Dès l'introduction orchestrale, on est fixé sur la conception du chef, lyrique et sensuelle, avec un son très rond, aussi parce que c'est le Philharmonia, déjà une tendance au legato, des vents qui paraissent privilégiés, une impression très globale, qui s'oppose à la perspective sonore de l'enregistrement du rival Erich Kleiber. On ne dira pas que c'est un hors-sujet, mais cette sensualité s'ajoutant à celle de l'oeuvre peut concourir à la minimisation du Chevalier à la Rose, opéra qui, venant après Elektra, marqua le retour de Richard Strauss vers un langage moins agressif, plus consonant, ajouté à un certain pittoresque luxueux d'opéra historique qui en plus ne se refuse pas l'anachronisme de la valse, bref, tout ce qui s'appelle "réaction" aux oreilles des tenants des avant-gardes.
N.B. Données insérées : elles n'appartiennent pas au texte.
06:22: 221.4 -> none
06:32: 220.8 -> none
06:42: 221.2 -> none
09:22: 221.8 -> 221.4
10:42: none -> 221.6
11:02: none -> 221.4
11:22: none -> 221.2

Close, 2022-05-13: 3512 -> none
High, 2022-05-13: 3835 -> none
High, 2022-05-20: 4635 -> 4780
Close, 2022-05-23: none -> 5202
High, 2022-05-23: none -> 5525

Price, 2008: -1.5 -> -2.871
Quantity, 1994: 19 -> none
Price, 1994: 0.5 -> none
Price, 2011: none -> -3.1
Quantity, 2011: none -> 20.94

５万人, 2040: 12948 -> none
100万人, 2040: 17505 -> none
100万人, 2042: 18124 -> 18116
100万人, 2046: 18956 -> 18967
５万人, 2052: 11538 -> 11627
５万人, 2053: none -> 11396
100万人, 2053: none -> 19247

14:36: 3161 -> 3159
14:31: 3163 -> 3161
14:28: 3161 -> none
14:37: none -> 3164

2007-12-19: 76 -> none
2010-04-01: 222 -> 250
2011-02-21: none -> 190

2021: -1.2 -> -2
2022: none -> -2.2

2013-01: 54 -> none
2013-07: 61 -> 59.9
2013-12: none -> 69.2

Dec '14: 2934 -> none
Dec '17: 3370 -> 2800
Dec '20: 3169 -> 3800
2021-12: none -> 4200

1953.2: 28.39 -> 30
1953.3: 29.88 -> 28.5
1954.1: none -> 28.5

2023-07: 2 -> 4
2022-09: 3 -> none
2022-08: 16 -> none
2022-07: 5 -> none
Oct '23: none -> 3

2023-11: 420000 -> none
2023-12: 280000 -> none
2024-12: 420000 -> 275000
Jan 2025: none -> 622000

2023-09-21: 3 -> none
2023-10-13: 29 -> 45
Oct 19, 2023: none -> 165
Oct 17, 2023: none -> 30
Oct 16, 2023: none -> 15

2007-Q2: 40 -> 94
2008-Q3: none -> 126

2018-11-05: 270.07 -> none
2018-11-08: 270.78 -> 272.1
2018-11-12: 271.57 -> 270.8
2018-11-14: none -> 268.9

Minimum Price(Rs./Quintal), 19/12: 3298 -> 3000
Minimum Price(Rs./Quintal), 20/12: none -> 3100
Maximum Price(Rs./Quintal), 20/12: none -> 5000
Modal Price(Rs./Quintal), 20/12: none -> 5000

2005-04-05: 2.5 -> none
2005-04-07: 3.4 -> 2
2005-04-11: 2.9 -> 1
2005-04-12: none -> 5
Ajoutons que cette oeuvre n'a pas toute l'ambiguïté, ouvrant sur l'infini des possibilités, de quelques autres comme Ariane à Naxos, encore que le mélange de sourires et de larmes qui caractérise la fin de l'opéra puisse en tenir lieu. On comprendra sans les excuser les gorges chaudes que firent quelques cultureux ou intellectuels quand un ministre de la Culture déclara que c'était son opéra préféré. On oubliait la modernité féministe du traitement de l'intrigue qui, quarante ans avant les premiers films de Bergman, faisait voir les hommes par le regard ironique des femmes; c'était sans doute le choix du librettiste Hugo von Hofmannsthal, mais Strauss avait joué le jeu et il en résulte un personnage très émouvant, celui de la Maréchale.
Si avec Karajan, les sens et les sentiments sont à la fête, ce n'est pas seulement en raison de ses choix interprétatifs, mais parce que, ceux-ci adoptés, la perfection formelle que l'on attend de lui est présente du début à la fin, cette fin où le temps semble suspendu, ce qu'on ne trouve pas dans toutes les versions au même degré. La plus grande finesse, le goût le plus raffiné, s'unissent en effet à la sensualité. La distribution est difficile à égaler, elle aussi fait le prix de ce Rosenkavalier. Tout le monde n'aime pas Schwarzkopf, sa voix étudiée pour le micro des studios, si différente de celle de ses prestations en public, mais ici on a tout: la dignité de la grande dame, la nostalgie de la femme qui sent venir l'âge, la lucidité, l'intériorité. Et un Octavian qui est la jeune Christa Ludwig, une Sophie qui est Stich-Randall, avec son émission si particulière, que tous n'apprécient pas, qui laisse échapper les sons comme à regret, Otto Edelmann, qui cependant n'était pas le plus grand des Baron Ochs (allez voir chez Kleiber), puis Eberhard Wächter, Nicolai Gedda, Paul Kuen, Gerhard Unger et même la gloire certes déclinante de Ljuba Welitsch pour faire une Marianne !
Si vous tenez à avoir le choix le plus complet, après avoir cherché à "der Rosenkavalier", n'oubliez pas de composer "Le Chevalier à la Rose".